PROMPT - Every line in the material below that includes "familiar" should be copied.

DATA -
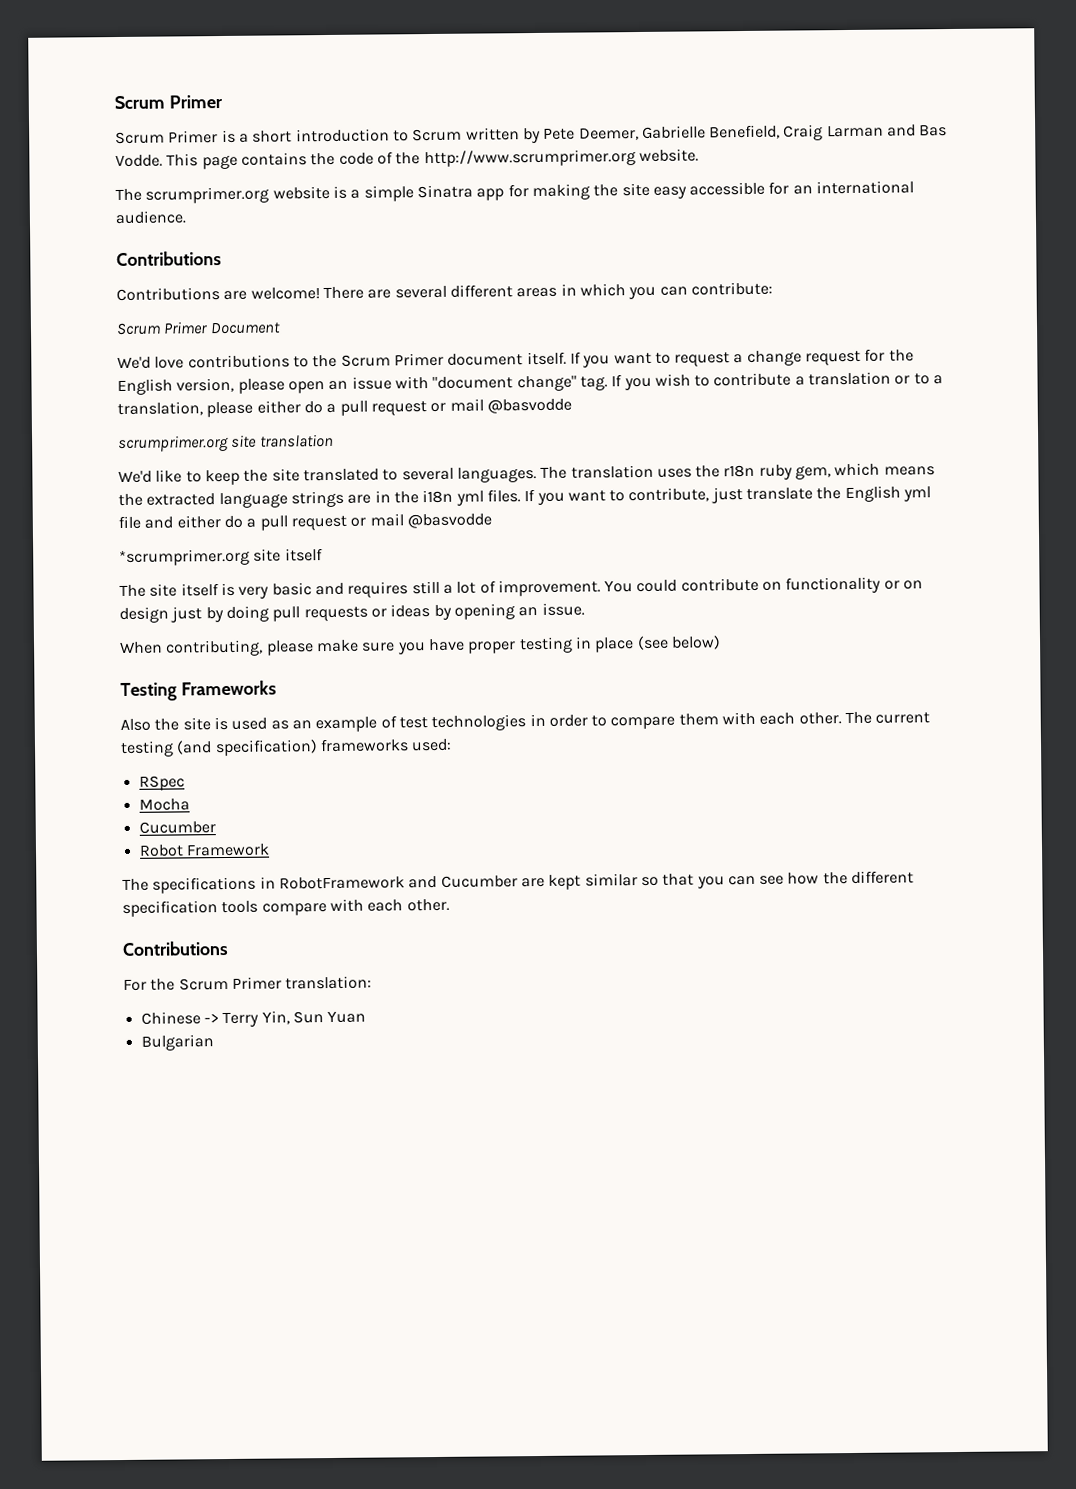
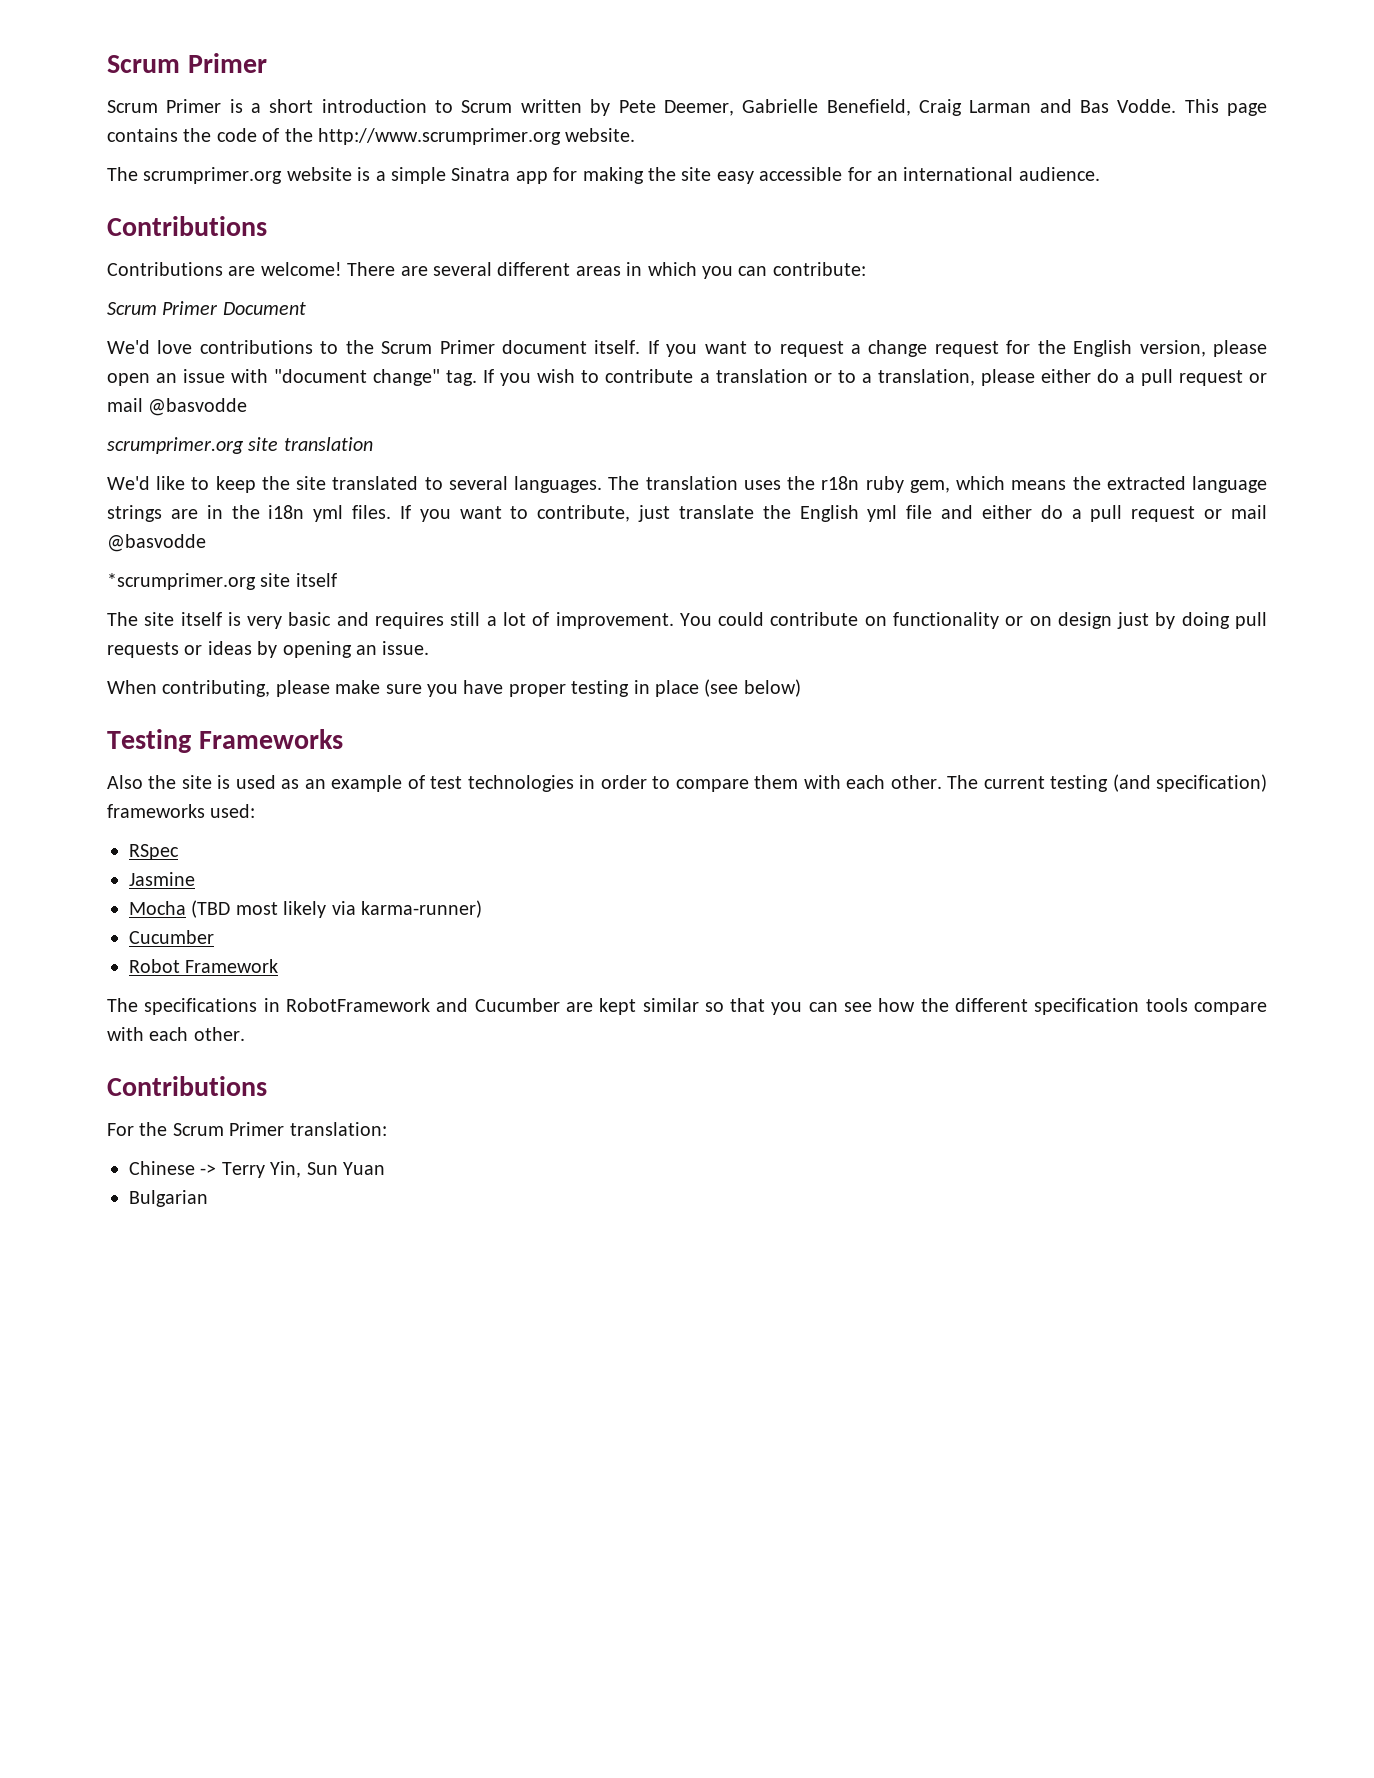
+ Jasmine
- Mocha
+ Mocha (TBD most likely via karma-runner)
---
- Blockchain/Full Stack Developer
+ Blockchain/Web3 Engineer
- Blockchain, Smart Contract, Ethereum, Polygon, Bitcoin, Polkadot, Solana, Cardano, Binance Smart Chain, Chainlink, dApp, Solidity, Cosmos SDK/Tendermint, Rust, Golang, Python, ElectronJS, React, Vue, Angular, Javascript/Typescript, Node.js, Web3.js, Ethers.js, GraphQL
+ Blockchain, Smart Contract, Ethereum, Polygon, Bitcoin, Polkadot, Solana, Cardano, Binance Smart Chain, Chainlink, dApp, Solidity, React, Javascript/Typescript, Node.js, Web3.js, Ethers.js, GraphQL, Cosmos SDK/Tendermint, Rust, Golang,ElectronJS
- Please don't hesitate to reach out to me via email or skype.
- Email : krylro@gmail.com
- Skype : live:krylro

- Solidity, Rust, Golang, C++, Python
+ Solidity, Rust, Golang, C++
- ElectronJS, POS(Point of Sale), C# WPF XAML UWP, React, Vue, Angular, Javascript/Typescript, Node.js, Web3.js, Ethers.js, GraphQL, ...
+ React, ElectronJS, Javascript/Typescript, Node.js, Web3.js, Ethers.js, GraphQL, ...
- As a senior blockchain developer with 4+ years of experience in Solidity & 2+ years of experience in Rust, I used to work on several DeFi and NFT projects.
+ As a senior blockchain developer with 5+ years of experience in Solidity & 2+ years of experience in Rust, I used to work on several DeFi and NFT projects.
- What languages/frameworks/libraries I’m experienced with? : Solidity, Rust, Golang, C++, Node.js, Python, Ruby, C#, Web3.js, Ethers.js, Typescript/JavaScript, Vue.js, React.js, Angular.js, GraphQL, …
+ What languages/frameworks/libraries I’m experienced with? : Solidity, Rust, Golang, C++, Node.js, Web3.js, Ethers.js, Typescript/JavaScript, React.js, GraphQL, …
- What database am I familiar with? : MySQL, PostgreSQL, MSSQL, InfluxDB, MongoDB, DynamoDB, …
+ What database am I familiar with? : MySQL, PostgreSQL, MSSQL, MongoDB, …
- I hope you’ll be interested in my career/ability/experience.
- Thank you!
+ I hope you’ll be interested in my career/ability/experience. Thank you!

RESPONSE AREA -
- What database am I familiar with? : MySQL, PostgreSQL, MSSQL, InfluxDB, MongoDB, DynamoDB, …
+ What database am I familiar with? : MySQL, PostgreSQL, MSSQL, MongoDB, …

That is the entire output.